Obrigado mãe: Como as atitudes em relação ao aborto mudam
Em várias regiões russas introduziram uma moratória temporária sobre o aborto, informou na semana passada uma sensação do Kommersant: no Território Primorye a moratória funcionou de 31 de julho a 3 de agosto, e na região de Ryazan de 9 a 15 de julho. Ao mesmo tempo, a legislação russa sobre o aborto continua completamente liberal: a própria mulher decide se quer acabar com a gravidez. No Paraguai e no Chile, por exemplo, o aborto só pode ser resolvido quando a saúde de uma mulher está ameaçada.

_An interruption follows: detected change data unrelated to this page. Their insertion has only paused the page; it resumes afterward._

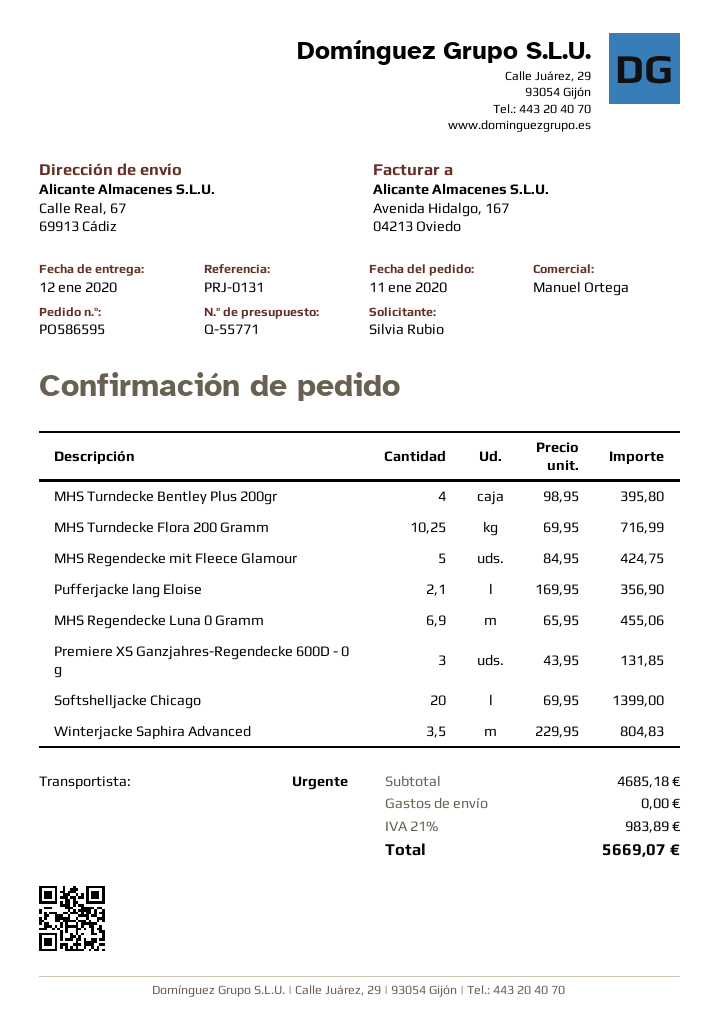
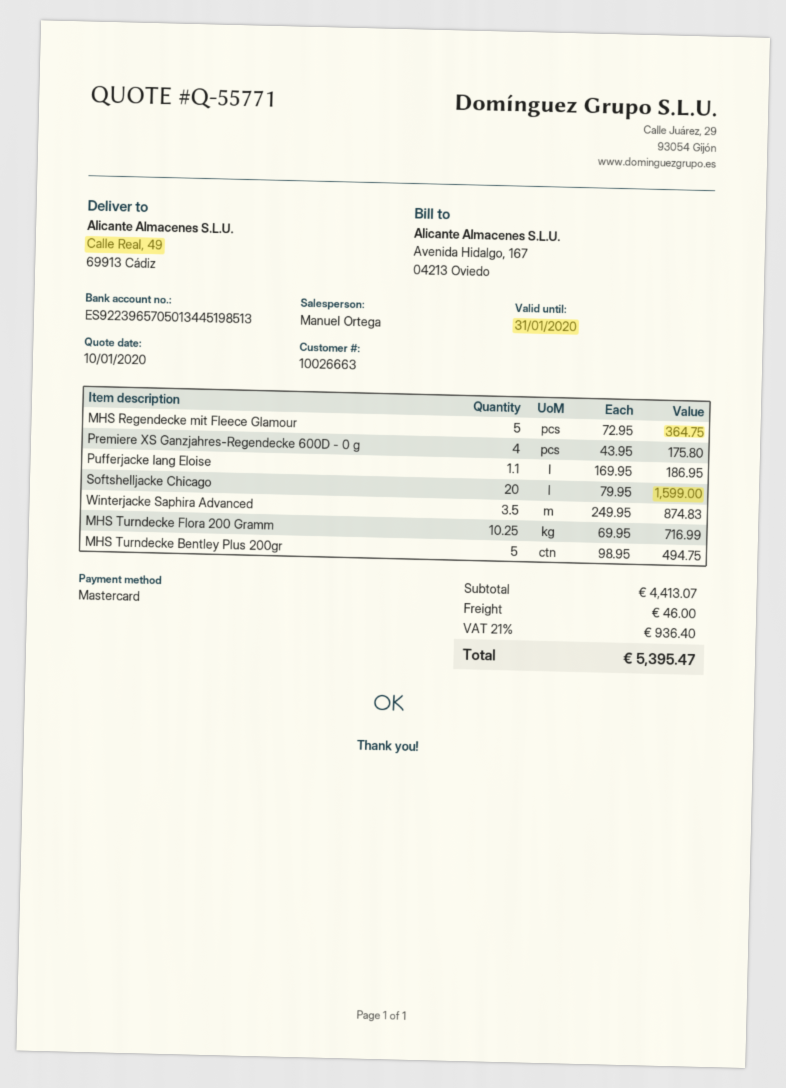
ship to: Calle Real, 67, 69913 Cádiz -> Calle Real, 49, 69913 Cádiz
MHS Turndecke Bentley Plus 200gr: 4 x 98.95 = 395.80 -> 5 x 98.95 = 494.75
MHS Regendecke mit Fleece Glamour: 5 x 84.95 = 424.75 -> 5 x 72.95 = 364.75
Pufferjacke lang Eloise: 2.1 x 169.95 = 356.90 -> 1.1 x 169.95 = 186.95
MHS Regendecke Luna 0 Gramm: 6.9 x 65.95 = 455.06 -> none
Premiere XS Ganzjahres-Regendecke 600D - 0 g: 3 x 43.95 = 131.85 -> 4 x 43.95 = 175.80
Softshelljacke Chicago: 20 x 69.95 = 1399.00 -> 20 x 79.95 = 1599.00
Winterjacke Saphira Advanced: 3.5 x 229.95 = 804.83 -> 3.5 x 249.95 = 874.83
subtotal: 4685.18 -> 4413.07
shipping: 0.00 -> 46.00
tax: 21% = 983.89 -> 21% = 936.40
total: 5669.07 -> 5395.47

E em El Salvador, Nicarágua e Malta, o aborto é proibido em princípio.
Ontem, o Senado argentino votou contra a legalização do aborto - o aborto no país só é possível em caso de estupro ou ameaça à vida da mãe, e os moradores exigem que as mulheres tenham uma escolha: muitos argentinos ainda estão morrendo por causa de operações clandestinas. Mas a atitude da sociedade em relação ao aborto permanece contra esse pano de fundo?

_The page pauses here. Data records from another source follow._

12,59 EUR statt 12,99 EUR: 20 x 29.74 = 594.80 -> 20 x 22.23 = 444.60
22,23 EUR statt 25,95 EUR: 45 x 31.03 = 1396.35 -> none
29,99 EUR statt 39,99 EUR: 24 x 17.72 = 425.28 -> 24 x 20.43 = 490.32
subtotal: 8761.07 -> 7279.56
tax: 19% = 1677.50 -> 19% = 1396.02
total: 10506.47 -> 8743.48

A luta contra a proibição da interrupção artificial da gravidez tem muitos motivos indiscutíveis. Na Rússia, as tentativas de mudar o estado atual das coisas acontecem principalmente por sugestão da igreja. Em 2015, o Patriarca Kirill de Moscou e Toda a Rússia propôs remover os abortos do sistema compulsório de seguro de saúde, e dois anos antes um grupo de deputados da região de Samara propôs a proibição de abortos gratuitos sem indicações médicas.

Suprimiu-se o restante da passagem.